Sustentabilidade tem a ver com dinheiro? É preciso ter mais dinheiro para ser sustentável?
GN – A sustentabilidade é justamente para libertar, para ser mais barato. Cozinhar sua própria comida ou fazer seu próprio produto de limpeza é muito mais barato do que comprar, por exemplo. Sustentabilidade tem a ver com tempo para se dedicar a isso, que está cada vez mais escasso. Muitas pessoas só vão conseguir ter tempo para pegar um salgado perto da estação de metrô. Mas existem projetos, como o da Regina Tchelly, da Favela Orgânica, no Morro da Babilônia, no Rio de Janeiro, em que ela aproveita o alimento inteiro, desde cascas, folhas, talos.

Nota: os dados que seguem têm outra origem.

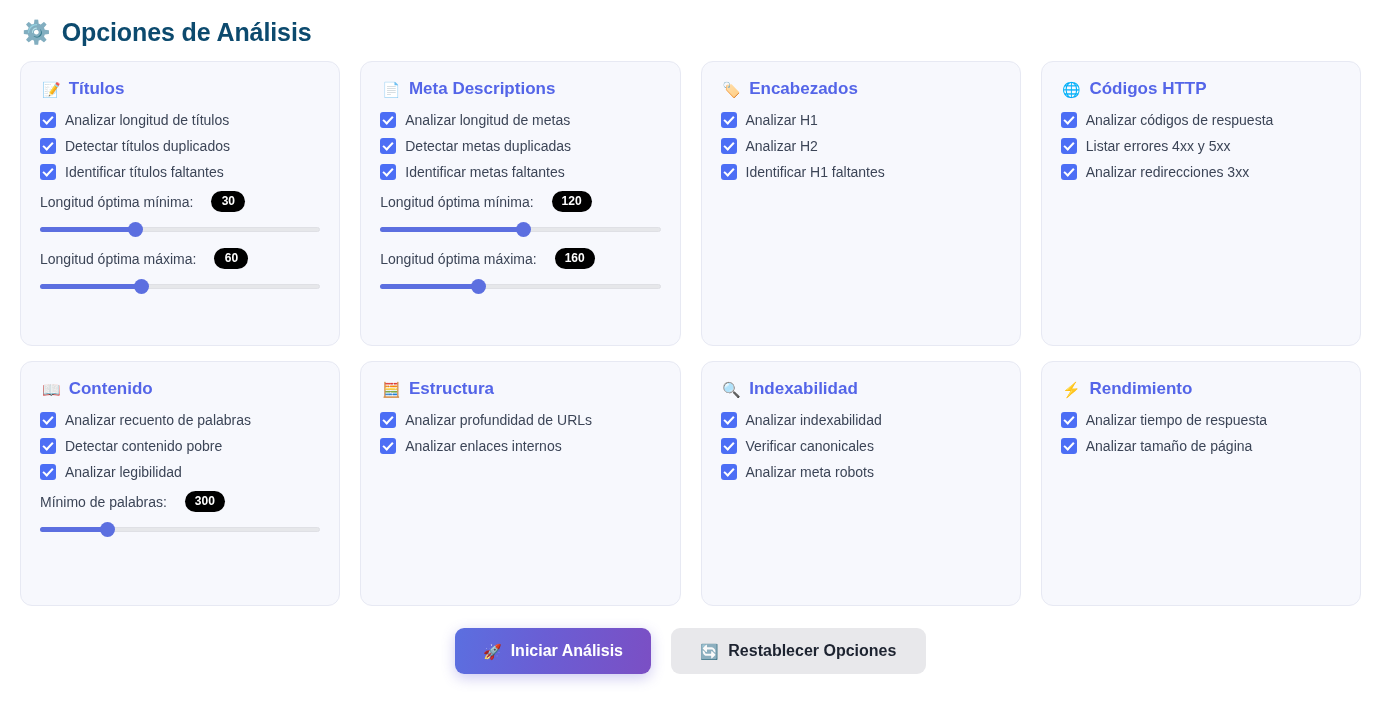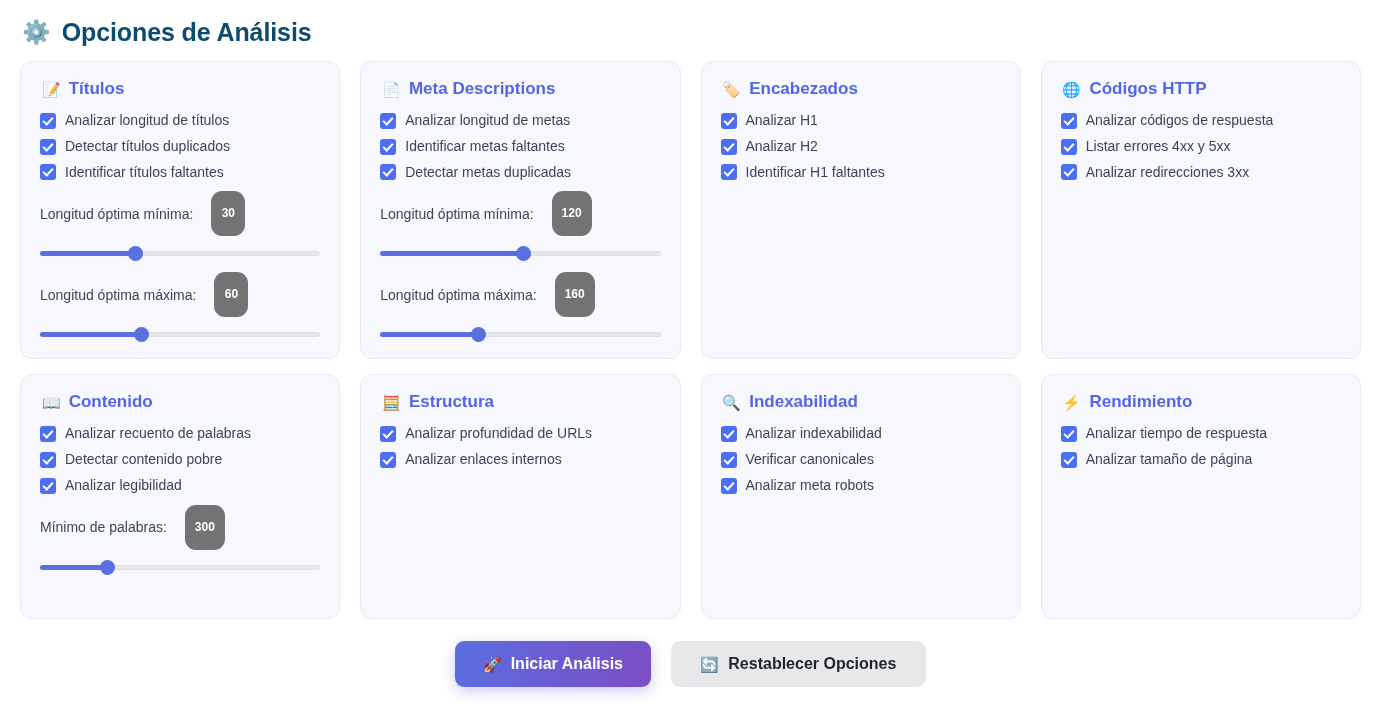"Analizar longitud de títulos" .check-row { align-items: flex-end -> flex-start }
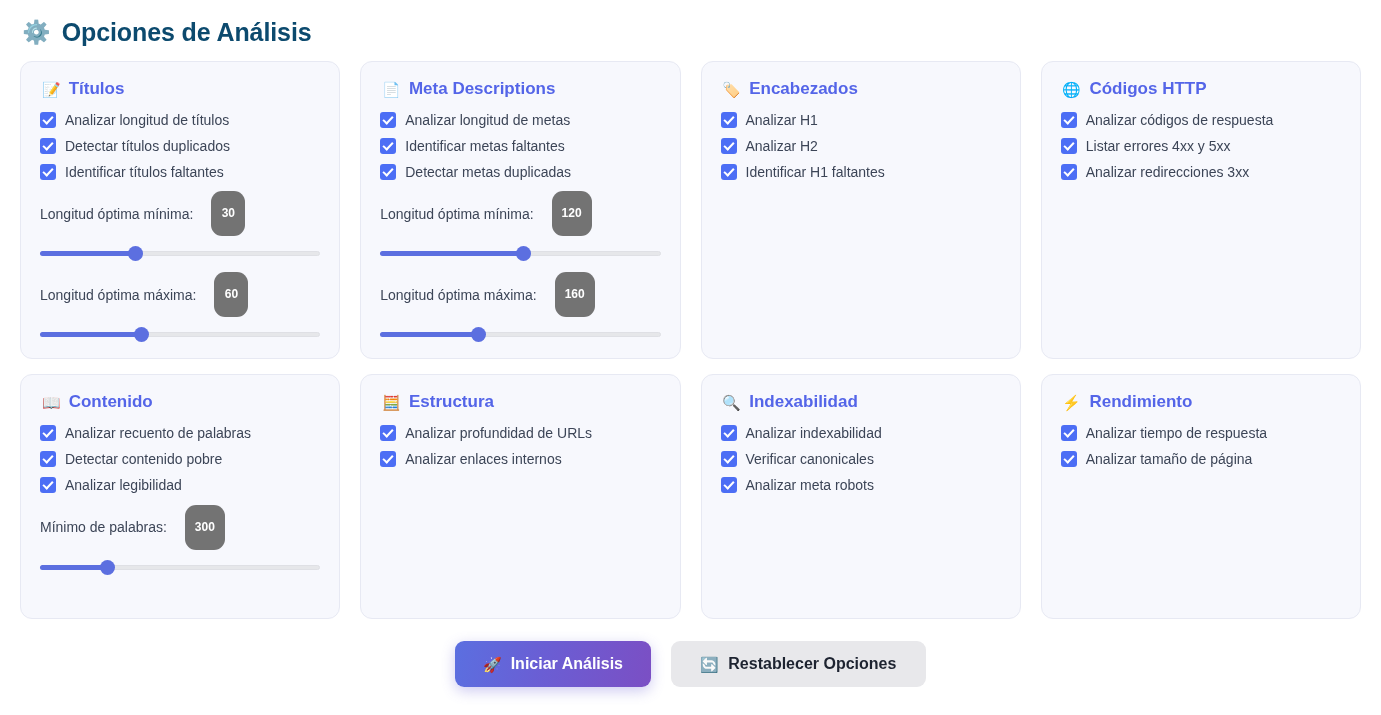"Identificar metas faltantes" div.check-row { order: before "Detectar metas duplicadas" -> after "Detectar metas duplicadas" }
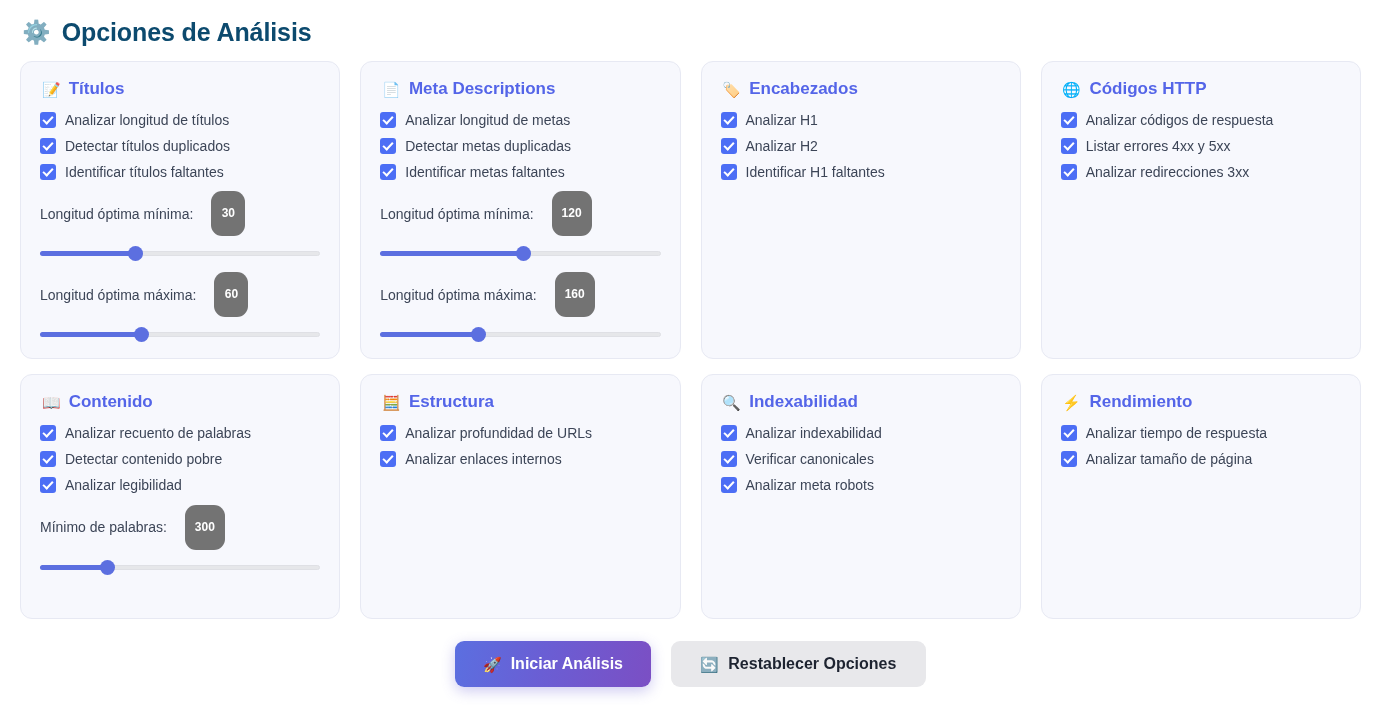"30" .badge { background: #737373 -> #000000; padding: 15px 10px -> 3px 10px }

Ela está em escolas, periferias, trazendo alimento de qualidade para todo mundo. Existem alternativas, mas precisamos fortalecê-las e dar espaço para que cada vez mais essas narrativas tomem conta do país.
No seu casamento você usou um vestido comprado em brechó. Como você tenta desconstruir no seu cotidiano o estereótipo da moda
GN – Fico muito feliz que outros tempos estão vindo. Hoje, vemos muitas marcas com crochê, levando os trabalhos manuais e artísticos a um outro patamar. Não é mais tão comum a discussão de qual vai ser a moda da estação. O que vejo é que as pessoas têm uma necessidade de estilo. A roupa é muito empoderadora – eu mudo minha personalidade se estou me sentindo bem com o que estou vestindo. Minha sugestão é encontrar o seu estilo e olhar o seu guarda-roupa com carinho. Descubra o que combina com o que, pesquise e tente achar aquela referência que você gostou na revista ou na internet dentro do seu guarda-roupa. Acredito que o guarda-roupa tem que evoluir para esse lugar criativo e autêntico, tornando-se uma expressão da nossa personalidade. Muito mais do que ter ou não que ter; ser um lugar de leveza e conexão, que se traduz em autoconhecimento. Mas acho válido comprar algumas coisas para se adaptar a esse novo estilo. A sustentabilidade traz muito “não”: não pode comprar roupa, não pode comer carne, não pode fazer isso, não pode aquilo e isso não leva a lugar algum.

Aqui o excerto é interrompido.